FJ* has helped so many people recognise and treat for pyroluria and dkw has a wealth of knowledge and experience on so many of these deep rooted areas of understanding the ASDs

I get really hopeful when I see how much new research and information is coming out to validate what so many have referenced anecdotally.

Tessa, did you notice the article in Discover Magazine re autism...that in itself was a breath of fresh air in the way autism tends to be portrayed in the media
http://discovermagazine.com/2007/apr...tart:int=0&-C=

Lara 04-02-2007 02:00 AM

I was thinking about aka when I read and posted that article as well.

G'day to Laurensmom! :Wave-Hello:

Lara 05-26-2007 05:17 PM

Am J Med Genet B Neuropsychiatr Genet. 2007 May 14;

A subgroup of Tourette's patients overexpress specific natural killer cell genes in blood: A preliminary report.

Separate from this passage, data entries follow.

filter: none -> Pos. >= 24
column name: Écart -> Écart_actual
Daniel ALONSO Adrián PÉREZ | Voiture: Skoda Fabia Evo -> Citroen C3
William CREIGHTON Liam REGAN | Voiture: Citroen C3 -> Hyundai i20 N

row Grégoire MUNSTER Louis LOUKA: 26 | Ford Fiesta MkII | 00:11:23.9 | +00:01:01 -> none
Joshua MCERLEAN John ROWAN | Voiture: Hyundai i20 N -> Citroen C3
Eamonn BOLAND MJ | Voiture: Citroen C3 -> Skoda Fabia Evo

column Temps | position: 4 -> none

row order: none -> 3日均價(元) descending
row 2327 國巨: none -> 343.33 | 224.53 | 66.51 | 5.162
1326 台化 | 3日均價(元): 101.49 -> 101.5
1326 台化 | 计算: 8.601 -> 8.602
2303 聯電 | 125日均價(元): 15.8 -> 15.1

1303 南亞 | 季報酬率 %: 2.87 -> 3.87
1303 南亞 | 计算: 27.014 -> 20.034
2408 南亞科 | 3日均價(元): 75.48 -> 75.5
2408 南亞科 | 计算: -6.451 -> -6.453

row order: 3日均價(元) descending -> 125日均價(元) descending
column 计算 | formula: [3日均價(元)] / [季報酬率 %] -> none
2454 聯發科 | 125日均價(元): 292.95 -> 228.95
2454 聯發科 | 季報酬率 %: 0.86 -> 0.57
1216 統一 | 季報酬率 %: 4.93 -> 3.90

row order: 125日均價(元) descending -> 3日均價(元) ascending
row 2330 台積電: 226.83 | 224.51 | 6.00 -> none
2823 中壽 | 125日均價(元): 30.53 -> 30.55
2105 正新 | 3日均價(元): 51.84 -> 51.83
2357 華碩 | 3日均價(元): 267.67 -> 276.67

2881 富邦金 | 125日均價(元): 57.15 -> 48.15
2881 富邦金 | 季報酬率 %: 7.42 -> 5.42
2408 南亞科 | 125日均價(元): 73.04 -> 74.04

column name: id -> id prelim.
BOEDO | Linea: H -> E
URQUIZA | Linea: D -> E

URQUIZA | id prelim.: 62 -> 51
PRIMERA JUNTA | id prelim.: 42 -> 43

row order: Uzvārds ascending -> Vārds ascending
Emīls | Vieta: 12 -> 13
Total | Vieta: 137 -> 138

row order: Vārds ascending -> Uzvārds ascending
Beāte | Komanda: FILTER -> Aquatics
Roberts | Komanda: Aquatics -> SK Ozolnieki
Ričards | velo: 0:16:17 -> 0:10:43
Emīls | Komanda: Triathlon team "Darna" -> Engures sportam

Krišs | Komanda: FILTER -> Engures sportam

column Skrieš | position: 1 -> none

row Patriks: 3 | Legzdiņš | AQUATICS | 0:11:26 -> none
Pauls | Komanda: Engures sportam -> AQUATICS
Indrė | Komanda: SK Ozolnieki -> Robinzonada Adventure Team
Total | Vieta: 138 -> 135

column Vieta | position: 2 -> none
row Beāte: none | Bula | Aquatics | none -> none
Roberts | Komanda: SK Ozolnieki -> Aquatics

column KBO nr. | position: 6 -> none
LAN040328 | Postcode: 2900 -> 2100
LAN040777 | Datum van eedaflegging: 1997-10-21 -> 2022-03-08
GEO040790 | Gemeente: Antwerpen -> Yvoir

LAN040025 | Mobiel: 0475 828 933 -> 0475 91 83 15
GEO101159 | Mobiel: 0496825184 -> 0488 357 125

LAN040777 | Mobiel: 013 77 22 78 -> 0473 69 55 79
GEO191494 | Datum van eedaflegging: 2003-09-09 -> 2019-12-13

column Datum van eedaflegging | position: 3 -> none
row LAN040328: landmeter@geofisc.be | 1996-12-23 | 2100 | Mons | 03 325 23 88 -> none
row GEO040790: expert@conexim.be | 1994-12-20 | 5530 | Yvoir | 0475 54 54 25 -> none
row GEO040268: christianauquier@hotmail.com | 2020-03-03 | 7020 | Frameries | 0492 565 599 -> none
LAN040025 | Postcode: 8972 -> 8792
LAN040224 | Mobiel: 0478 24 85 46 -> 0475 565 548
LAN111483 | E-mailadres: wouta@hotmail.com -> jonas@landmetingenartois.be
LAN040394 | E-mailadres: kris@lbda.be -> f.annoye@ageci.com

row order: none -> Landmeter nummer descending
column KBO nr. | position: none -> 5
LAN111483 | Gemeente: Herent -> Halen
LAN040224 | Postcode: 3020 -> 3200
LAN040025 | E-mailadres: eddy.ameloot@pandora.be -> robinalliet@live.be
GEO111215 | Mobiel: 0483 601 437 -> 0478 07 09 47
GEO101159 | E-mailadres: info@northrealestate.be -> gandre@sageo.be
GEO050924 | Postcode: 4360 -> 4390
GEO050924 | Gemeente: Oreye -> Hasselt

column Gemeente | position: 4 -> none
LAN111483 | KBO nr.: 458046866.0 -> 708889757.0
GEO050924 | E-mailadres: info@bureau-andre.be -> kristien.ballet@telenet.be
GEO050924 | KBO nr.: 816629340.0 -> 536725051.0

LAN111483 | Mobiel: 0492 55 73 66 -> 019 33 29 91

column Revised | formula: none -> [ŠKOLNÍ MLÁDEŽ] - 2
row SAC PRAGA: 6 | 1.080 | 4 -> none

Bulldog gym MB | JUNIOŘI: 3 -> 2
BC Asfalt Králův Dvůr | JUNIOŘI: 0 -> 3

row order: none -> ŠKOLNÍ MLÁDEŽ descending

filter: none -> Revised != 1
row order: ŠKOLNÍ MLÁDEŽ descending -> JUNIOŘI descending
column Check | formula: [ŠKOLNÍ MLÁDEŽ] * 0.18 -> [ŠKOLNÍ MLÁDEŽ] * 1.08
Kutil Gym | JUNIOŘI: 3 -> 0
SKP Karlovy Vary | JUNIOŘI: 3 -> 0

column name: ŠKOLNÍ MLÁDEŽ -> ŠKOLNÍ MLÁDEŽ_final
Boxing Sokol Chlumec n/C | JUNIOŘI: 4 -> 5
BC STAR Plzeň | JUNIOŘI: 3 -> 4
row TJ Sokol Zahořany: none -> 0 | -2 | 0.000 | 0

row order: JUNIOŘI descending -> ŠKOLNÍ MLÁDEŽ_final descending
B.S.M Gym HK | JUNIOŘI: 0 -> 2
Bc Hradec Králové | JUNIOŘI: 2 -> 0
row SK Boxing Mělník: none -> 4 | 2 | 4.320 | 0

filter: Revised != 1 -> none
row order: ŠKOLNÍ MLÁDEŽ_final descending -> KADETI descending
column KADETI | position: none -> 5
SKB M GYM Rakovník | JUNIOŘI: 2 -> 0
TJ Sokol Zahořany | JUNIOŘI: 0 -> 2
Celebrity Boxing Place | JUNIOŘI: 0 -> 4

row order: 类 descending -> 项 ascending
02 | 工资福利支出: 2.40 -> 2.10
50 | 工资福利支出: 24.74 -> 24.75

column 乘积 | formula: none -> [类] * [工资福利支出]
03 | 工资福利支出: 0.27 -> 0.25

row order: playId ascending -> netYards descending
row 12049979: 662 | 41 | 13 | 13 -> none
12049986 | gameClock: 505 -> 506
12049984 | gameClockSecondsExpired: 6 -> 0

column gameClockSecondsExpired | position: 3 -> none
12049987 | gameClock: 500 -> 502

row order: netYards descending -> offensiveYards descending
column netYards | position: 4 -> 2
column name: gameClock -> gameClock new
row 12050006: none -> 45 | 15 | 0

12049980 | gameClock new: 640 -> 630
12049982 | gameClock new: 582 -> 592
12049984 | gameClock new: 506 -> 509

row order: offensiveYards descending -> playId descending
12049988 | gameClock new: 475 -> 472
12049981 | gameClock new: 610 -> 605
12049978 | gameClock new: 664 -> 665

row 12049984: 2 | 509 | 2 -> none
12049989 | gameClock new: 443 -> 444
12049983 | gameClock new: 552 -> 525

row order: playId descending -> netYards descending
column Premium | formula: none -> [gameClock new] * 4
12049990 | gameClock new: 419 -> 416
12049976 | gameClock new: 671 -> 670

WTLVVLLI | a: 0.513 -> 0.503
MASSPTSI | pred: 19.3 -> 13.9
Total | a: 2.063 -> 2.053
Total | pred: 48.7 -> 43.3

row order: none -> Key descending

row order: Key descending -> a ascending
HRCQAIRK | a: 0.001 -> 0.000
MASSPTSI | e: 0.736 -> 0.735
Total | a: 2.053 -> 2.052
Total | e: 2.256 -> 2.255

Lit L, Gilbert DL, Walker W, Sharp FR.
http://www.ncbi.nlm.nih.gov/entrez/q...=pubmed_docsum

Quote:

Gilles de la Tourette Syndrome (TS) is a heritable, neurodevelopmental disorder characterized by motor and vocal tics. As no single gene or region has emerged from standard linkage approaches, TS may result from several as-yet-unidentified genetic factors, and may also occur due to infection-triggered, autoimmune processes. Etiological or pathogenic differences might result in clinically indistinguishable TS subgroups. We have previously used whole genome human oligonucleotide microarrays in an attempt to identify patterns of gene expression in blood linked with TS. In this proof-of-principle study, we applied Principal Components Analysis to a previously collected set of 16 familial TS and 16 control blood samples to identify subgroups. Fourteen genes, primarily Natural Killer Cell (NK) genes, discriminated between TS and all controls. Granzyme B and NKG7 were confirmed using RT-PCR. Five probesets (four genes) reside in chromosomal regions previously linked to familial TS or obsessive-compulsive disorder. Using the 14 genes, a Principal Components Analysis as well as a cluster analysis identified a TS subgroup (n = 10/16) that overexpressed the NK genes. 7/10 subjects within this subgroup were diagnosed with attention-deficit hyperactivity disorder (ADHD), suggesting that this expression profile might be associated with TS and co-morbid ADHD. Principal Components Analysis of gene expression in blood may be useful for identifying subgroups of other complex neurodevelopmental diseases, and the gene expression profile identified in this study may provide a biomarker for at least one subgroup of heritable TS. (c) 2007 Wiley-Liss, Inc.

PMID: 17503477

Lara 05-26-2007 05:19 PM

Mov Disord. 2007 May 21;
Antineuronal antibody status and phenotype analysis in Tourette's syndrome.
Martino D, Defazio G, Church AJ, Dale RC, Giovannoni G, Robertson MM, Orth M.
http://www.ncbi.nlm.nih.gov/entrez/q...=pubmed_docsum

Quote:

The Gilles de la Tourette syndrome (GTS) spectrum includes psychiatric comorbidities, mainly obsessive-compulsive disorder (OCD) and attention-deficit-hyperactivity disorder (ADHD). The role of environmental factors, e.g., antineuronal antibodies (ANeA), remains unclear. We compared the clinical features of ANeA-positive and ANeA-negative patients in 53 children and 75 adults with GTS. All diagnoses were made according to DSM-IV-TR criteria. A positive ANeA Western immunoblot showed bands for at least 1 of 3 reported striatal antigens (40, 45, and 60 kDa). Twelve children (23%) and 18 adults (25%) with GTS were ANeA-positive. Disease duration, tic phenomenology and severity, frequency of echo/pali/coprophenomena, self-injurious and aggressive behavior, or frequency of OCD comorbidity did not significantly differ between ANeA-positive and negative patients. Similar findings were obtained analyzing separately the three different antibody reactivities. A comorbid diagnosis of ADHD was significantly less frequent in GTS patients positive for the anti-60 kDa antibody only. Using a multivariate logistic regression model, adjusting for age, gender, and age at disease onset, a comorbid diagnosis of ADHD remained inversely associated with anti-60 kDa antibodies (odds ratio = 0.14; P = 0.002; 95% confidence interval 0.04-0.49). ANeA status does not differentiate a specific phenotype of GTS. (c) 2007 Movement Disorder Society.